→ **Task item**
Reproduce the full listing that follows, matching it exactly.

→ **Records provided**
▬▬▬▬▬▬

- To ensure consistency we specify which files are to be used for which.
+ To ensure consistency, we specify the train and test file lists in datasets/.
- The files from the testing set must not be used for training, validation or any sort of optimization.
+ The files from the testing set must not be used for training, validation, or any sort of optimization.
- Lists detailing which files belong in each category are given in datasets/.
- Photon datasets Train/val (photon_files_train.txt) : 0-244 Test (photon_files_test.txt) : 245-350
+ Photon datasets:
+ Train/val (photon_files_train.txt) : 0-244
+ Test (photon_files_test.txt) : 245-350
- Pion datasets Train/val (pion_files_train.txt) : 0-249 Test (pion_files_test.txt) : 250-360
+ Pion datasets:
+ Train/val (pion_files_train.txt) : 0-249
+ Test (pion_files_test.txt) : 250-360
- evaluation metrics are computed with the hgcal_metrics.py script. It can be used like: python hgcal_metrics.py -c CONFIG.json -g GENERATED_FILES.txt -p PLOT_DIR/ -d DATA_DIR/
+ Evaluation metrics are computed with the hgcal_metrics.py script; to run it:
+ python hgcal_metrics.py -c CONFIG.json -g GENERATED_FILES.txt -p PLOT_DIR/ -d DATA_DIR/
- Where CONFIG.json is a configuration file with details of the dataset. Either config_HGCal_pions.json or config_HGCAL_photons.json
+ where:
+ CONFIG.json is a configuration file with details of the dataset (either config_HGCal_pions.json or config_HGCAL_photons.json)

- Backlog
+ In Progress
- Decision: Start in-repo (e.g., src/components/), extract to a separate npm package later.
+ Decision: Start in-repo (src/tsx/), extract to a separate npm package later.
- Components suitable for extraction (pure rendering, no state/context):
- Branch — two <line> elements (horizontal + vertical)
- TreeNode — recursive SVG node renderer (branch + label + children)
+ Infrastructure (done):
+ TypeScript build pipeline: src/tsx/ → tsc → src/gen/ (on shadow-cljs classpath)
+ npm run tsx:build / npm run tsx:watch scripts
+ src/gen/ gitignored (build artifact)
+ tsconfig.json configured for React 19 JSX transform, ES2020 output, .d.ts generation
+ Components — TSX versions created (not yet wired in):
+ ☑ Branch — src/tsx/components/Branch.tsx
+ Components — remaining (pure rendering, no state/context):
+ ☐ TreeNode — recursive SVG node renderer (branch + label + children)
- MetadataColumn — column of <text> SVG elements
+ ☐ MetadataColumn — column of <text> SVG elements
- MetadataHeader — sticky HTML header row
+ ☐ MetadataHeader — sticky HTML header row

▬▬▬▬▬▬

→ **Your response**
- To ensure consistency we specify which files are to be used for which.
+ To ensure consistency, we specify the train and test file lists in datasets/.
- The files from the testing set must not be used for training, validation or any sort of optimization.
+ The files from the testing set must not be used for training, validation, or any sort of optimization.
- Lists detailing which files belong in each category are given in datasets/.
- Photon datasets Train/val (photon_files_train.txt) : 0-244 Test (photon_files_test.txt) : 245-350
+ Photon datasets:
+ Train/val (photon_files_train.txt) : 0-244
+ Test (photon_files_test.txt) : 245-350
- Pion datasets Train/val (pion_files_train.txt) : 0-249 Test (pion_files_test.txt) : 250-360
+ Pion datasets:
+ Train/val (pion_files_train.txt) : 0-249
+ Test (pion_files_test.txt) : 250-360
- evaluation metrics are computed with the hgcal_metrics.py script. It can be used like: python hgcal_metrics.py -c CONFIG.json -g GENERATED_FILES.txt -p PLOT_DIR/ -d DATA_DIR/
+ Evaluation metrics are computed with the hgcal_metrics.py script; to run it:
+ python hgcal_metrics.py -c CONFIG.json -g GENERATED_FILES.txt -p PLOT_DIR/ -d DATA_DIR/
- Where CONFIG.json is a configuration file with details of the dataset. Either config_HGCal_pions.json or config_HGCAL_photons.json
+ where:
+ CONFIG.json is a configuration file with details of the dataset (either config_HGCal_pions.json or config_HGCAL_photons.json)

- Backlog
+ In Progress
- Decision: Start in-repo (e.g., src/components/), extract to a separate npm package later.
+ Decision: Start in-repo (src/tsx/), extract to a separate npm package later.
- Components suitable for extraction (pure rendering, no state/context):
- Branch — two <line> elements (horizontal + vertical)
- TreeNode — recursive SVG node renderer (branch + label + children)
+ Infrastructure (done):
+ TypeScript build pipeline: src/tsx/ → tsc → src/gen/ (on shadow-cljs classpath)
+ npm run tsx:build / npm run tsx:watch scripts
+ src/gen/ gitignored (build artifact)
+ tsconfig.json configured for React 19 JSX transform, ES2020 output, .d.ts generation
+ Components — TSX versions created (not yet wired in):
+ ☑ Branch — src/tsx/components/Branch.tsx
+ Components — remaining (pure rendering, no state/context):
+ ☐ TreeNode — recursive SVG node renderer (branch + label + children)
- MetadataColumn — column of <text> SVG elements
+ ☐ MetadataColumn — column of <text> SVG elements
- MetadataHeader — sticky HTML header row
+ ☐ MetadataHeader — sticky HTML header row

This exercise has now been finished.